Days after New York formalized its ban on high-volume hydraulic fracturing, a Tioga County business is looking to use a newer method to harvest natural gas from the Utica and Marcellus Shale formations.
Tioga Energy Partners, a contractor working with a group of farming families in the county, is seeking permits from the Department of Environmental Conservation to use gelled propane and sand to fracture the shale and extract the gas.
Pioneered by a Canadian company, which drilled its first well in 2008, the technique has been used across the United States in recent years. This article explains the environmental advantages of the gelled propane method compared to fracking that uses a high volume of water.
As reported in the Ithaca Journal:
“What the state studied, and eventually decided to ban, was the use of high volumes of water for fracturing purposes,” [Tioga Energy Partners legal counsel Adam] Schultz said. “This process that we are proposing doesn’t use any water, the fracturing takes place using liquified petroleum gas.”
The groups are seeking to develop the well under a New York state Generic Environmental Impact Statement on the Oil, Gas and Solution Mining Regulatory Program from 1992.

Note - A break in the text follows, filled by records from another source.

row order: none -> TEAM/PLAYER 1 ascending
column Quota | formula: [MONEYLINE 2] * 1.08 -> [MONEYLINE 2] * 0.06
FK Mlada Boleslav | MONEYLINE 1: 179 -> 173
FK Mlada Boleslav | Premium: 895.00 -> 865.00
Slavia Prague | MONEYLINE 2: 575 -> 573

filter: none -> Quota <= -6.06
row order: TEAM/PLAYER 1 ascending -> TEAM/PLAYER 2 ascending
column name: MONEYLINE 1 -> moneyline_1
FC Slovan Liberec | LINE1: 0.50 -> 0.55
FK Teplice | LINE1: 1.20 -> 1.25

If allowed to proceed, the technique would render moot concerns about water contamination presented by hydrofracking opponents, who maintained their objections even after the U.S. Environmental Protection Agency found no evidence of “widespread, systemic impacts on drinking water resources.”
The news is especially encouraging for the economically distressed Southern Tier because natural gas prices are expected to rise over the next 18 months.